Work task: Exactly as written, output the lines below starting from the first and ending with the line that contains "center; margin-left: 24px;"; omit pictures.

Records contained in a dataset
·····

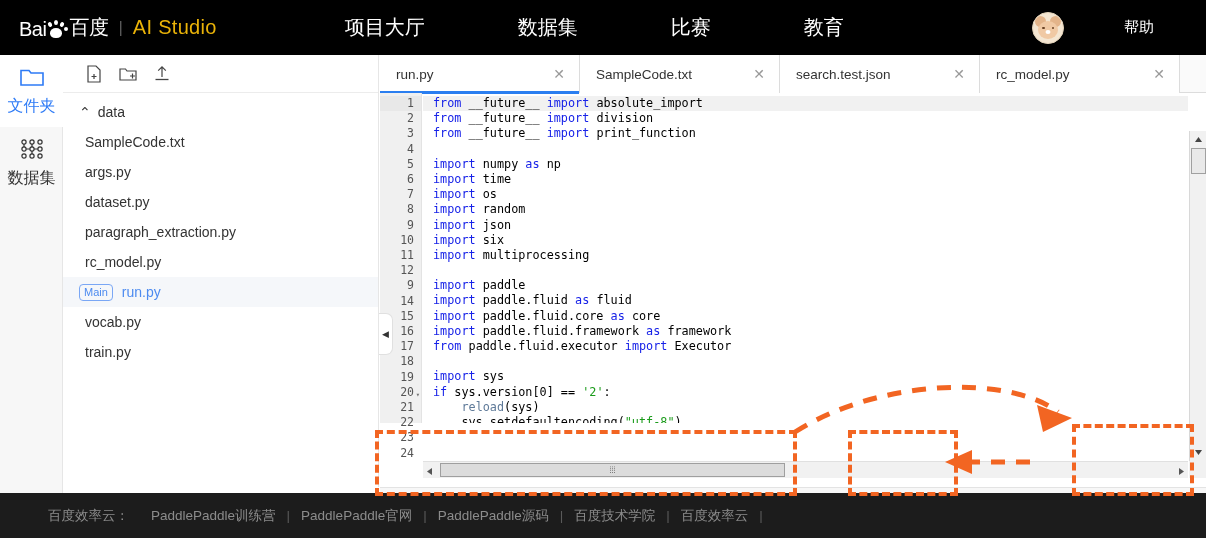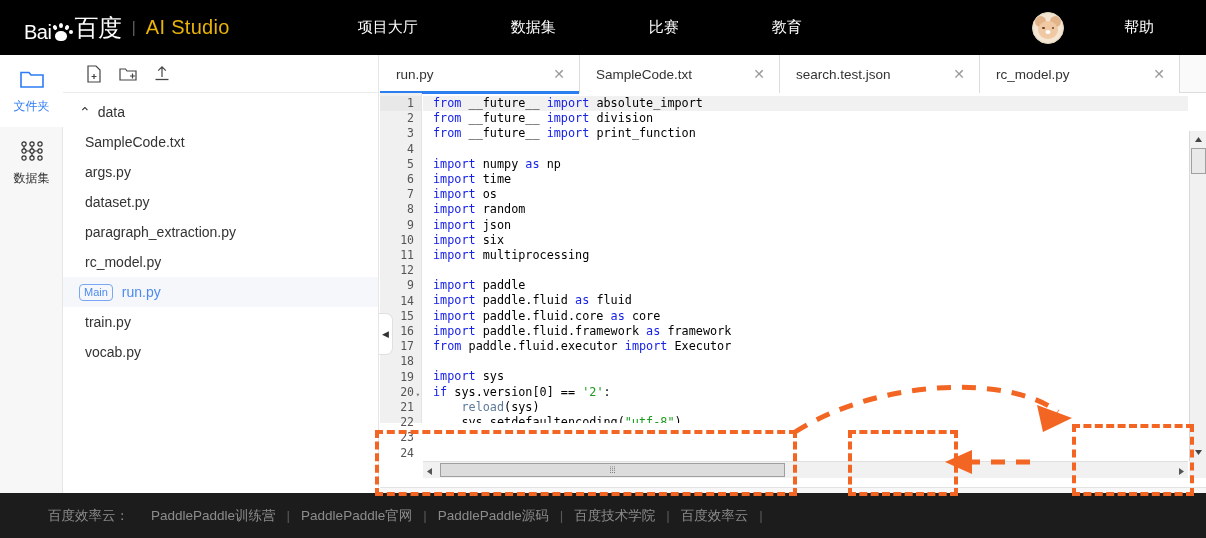--- a/index.html
+++ b/index.html
@@ -17,7 +17,7 @@
     height: 55px; background: #000000; width: 100%;
     display: flex; align-items: center; position: relative;
   }
-  .brand { display: flex; align-items: center; margin-left: 24px; }
+  .brand { display: flex; align-items: center; margin-left: 19px; }
   .brand-baidu {
     color: #fff; font-size: 20px; letter-spacing: -0.5px;
     display: flex; align-items: flex-end; font-weight: 400;

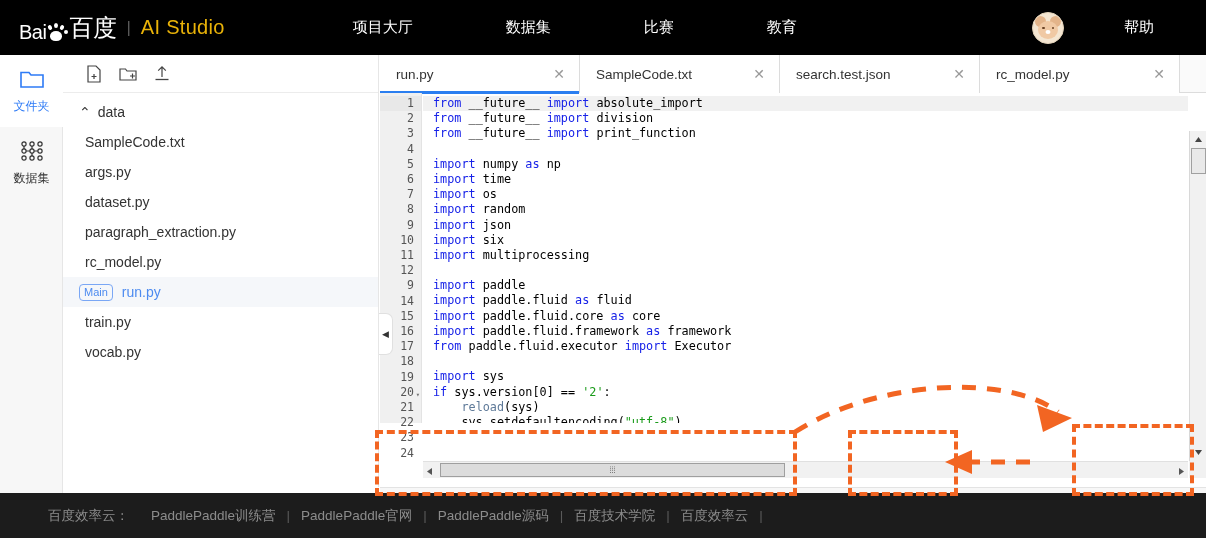--- a/index.html
+++ b/index.html
@@ -31,7 +31,7 @@
   .paw i:nth-child(3){ width:4px;height:5px; left:14px; top:1px; transform:rotate(25deg);}
   .paw i:nth-child(4){ width:4px;height:4px; left:18px; top:6px;}
   .paw i:nth-child(5){ width:12px;height:10px; left:4px; top:7px; border-radius:50% 50% 45% 45%;}
-  .brand-cn { color:#fff; font-size:24px; margin-left:1px; }
+  .brand-cn { color:#fff; font-size:20px; margin-left:1px; }
   .brand-div { color:#5a5a5a; margin:0 10px; font-size:17px; }
   .brand-ai { color:#eab308; font-size:20px; letter-spacing:0.3px; }
 

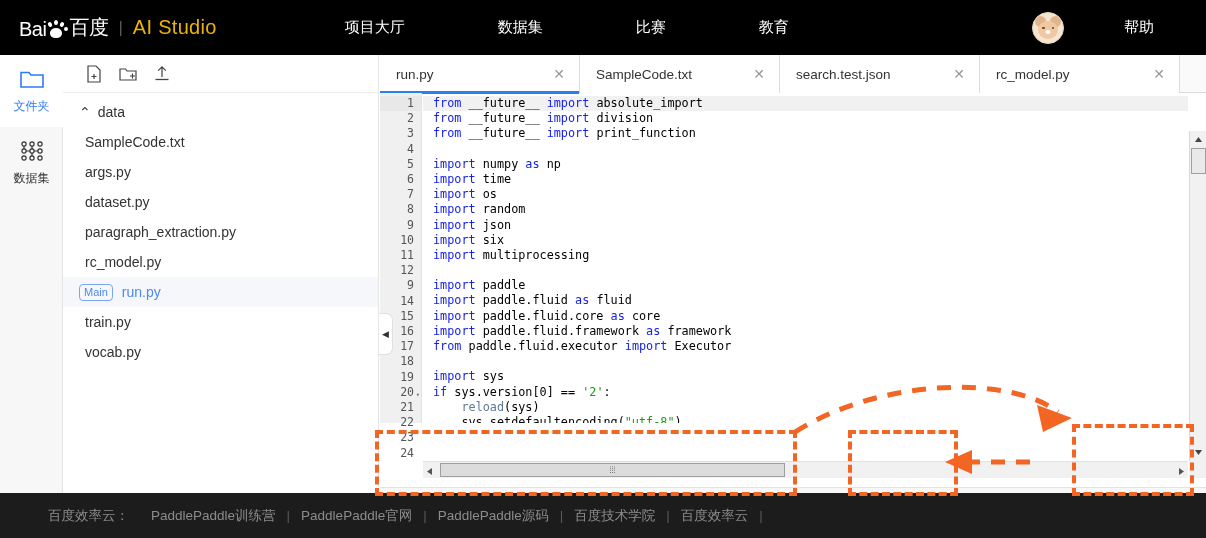--- a/index.html
+++ b/index.html
@@ -37,7 +37,7 @@
 
   .nav-items { display:flex; align-items:center; margin-left:118px; }
   .nav-item {
-    color:#ffffff; font-size:15px; padding:0 10px; cursor:pointer;
+    color:#ffffff; font-size:20px; padding:0 10px; cursor:pointer;
     white-space:nowrap;
   }
   .nav-sp-1 { margin-right: 73px; }

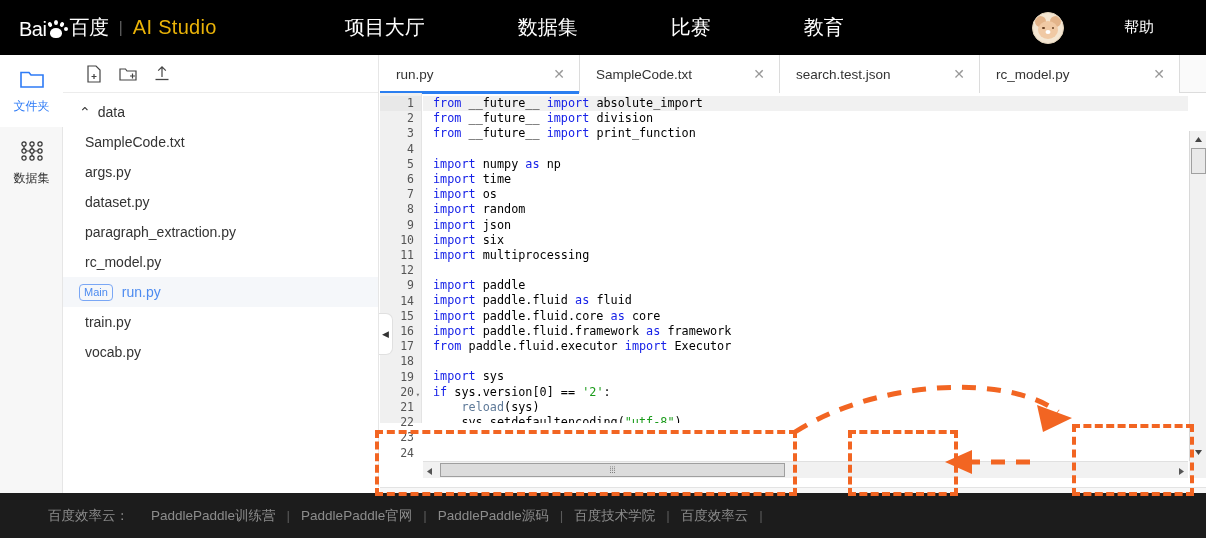--- a/index.html
+++ b/index.html
@@ -77,7 +77,7 @@
   .rail-item.active:after{
     content:""; position:absolute; right:-1px; top:0; width:2px; height:100%; background:#ffffff;
   }
-  .rail-label { font-size:12px; margin-top:7px; }
+  .rail-label { font-size:16px; margin-top:7px; }
   .rail-item.active .rail-label { color:#2e7bf6; }
   .rail-item .rail-label { color:#333; }
   .rail-icon { width:26px; height:24px; display:block; }

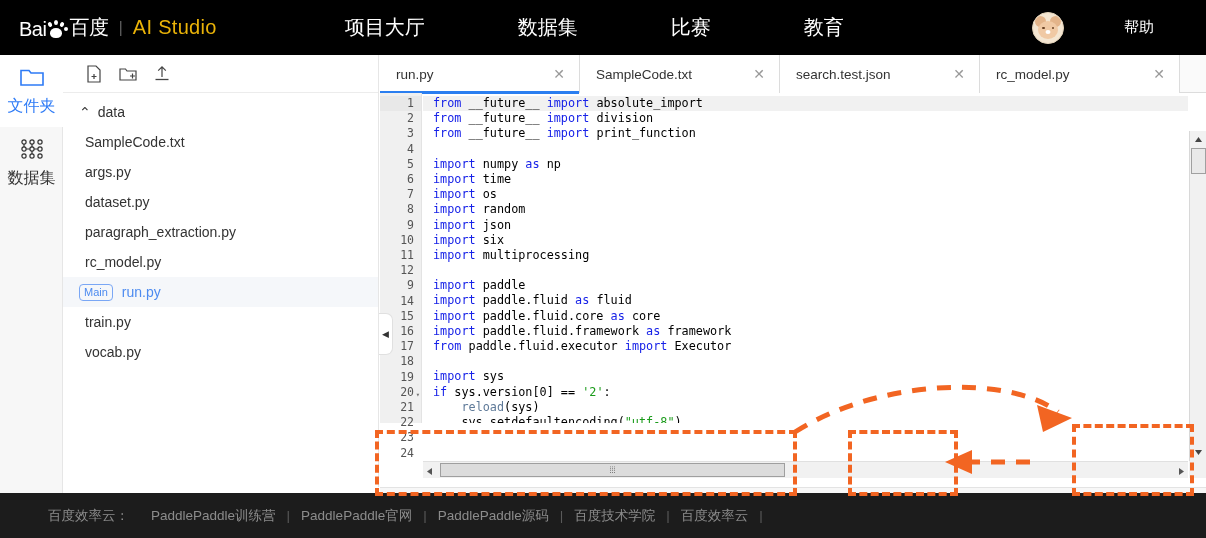--- a/index.html
+++ b/index.html
@@ -327,10 +327,10 @@
         <span class="fname">run.py</span>
       </div>
       <div class="file-row">
+        <span class="fname">vocab.py</span>
+      </div>
+      <div class="file-row">
         <span class="fname">train.py</span>
-      </div>
-      <div class="file-row">
-        <span class="fname">vocab.py</span>
       </div>
     </div>
   </div>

·····

Exercise response:
--- a/index.html
+++ b/index.html
@@ -17,7 +17,7 @@
     height: 55px; background: #000000; width: 100%;
     display: flex; align-items: center; position: relative;
   }
-  .brand { display: flex; align-items: center; margin-left: 24px; }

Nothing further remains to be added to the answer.